PROBLEM TO WORK ON: A faithful copy of all the data is required; pictures should not be included.

MATERIAL PROVIDED:

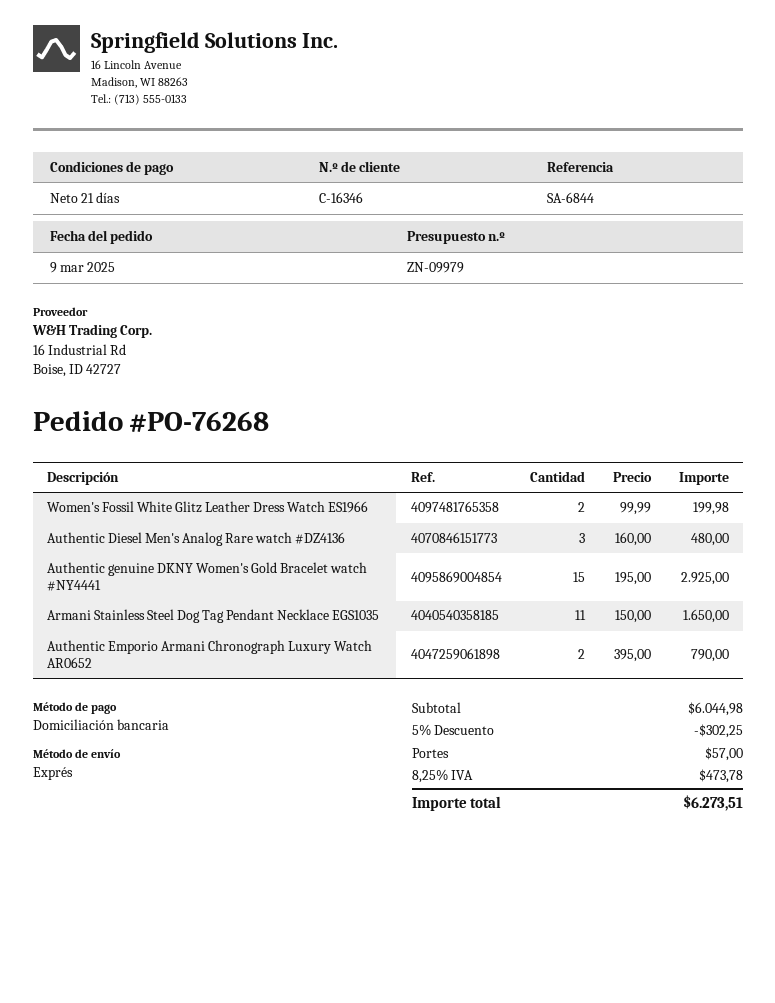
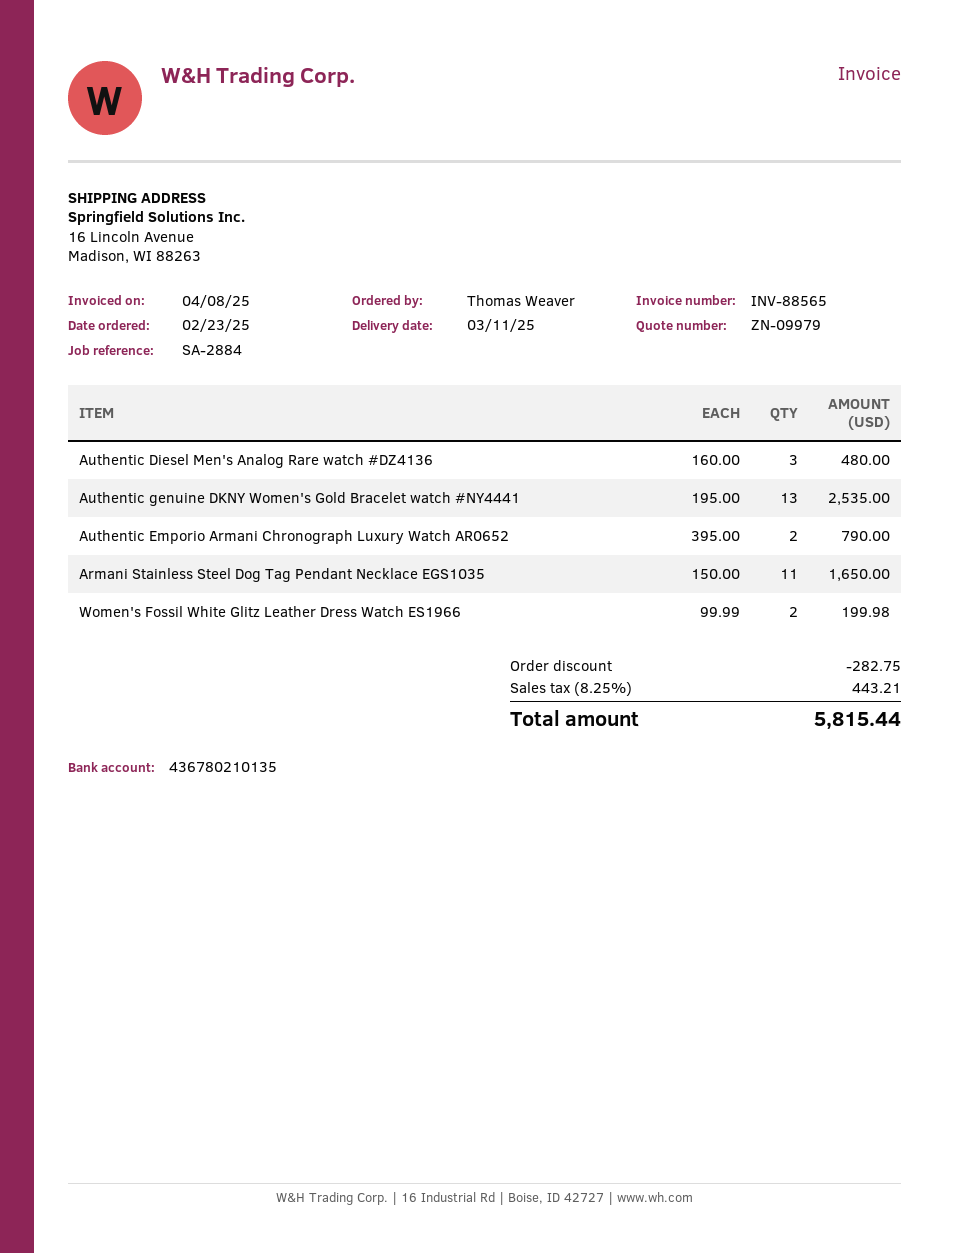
order date: 2025-03-09 -> 2025-02-23
reference: SA-6844 -> SA-2884
Authentic genuine DKNY Women's Gold Bracelet watch #NY4441: 15 x 195.00 = 2925.00 -> 13 x 195.00 = 2535.00
discount: 302.25 -> 282.75
shipping: 57.00 -> none
tax: 8.25% = 473.78 -> 8.25% = 443.21
total: 6273.51 -> 5815.44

EXERCISE OUTPUT:
order date: 2025-03-09 -> 2025-02-23
reference: SA-6844 -> SA-2884
Authentic genuine DKNY Women's Gold Bracelet watch #NY4441: 15 x 195.00 = 2925.00 -> 13 x 195.00 = 2535.00
discount: 302.25 -> 282.75
shipping: 57.00 -> none
tax: 8.25% = 473.78 -> 8.25% = 443.21
total: 6273.51 -> 5815.44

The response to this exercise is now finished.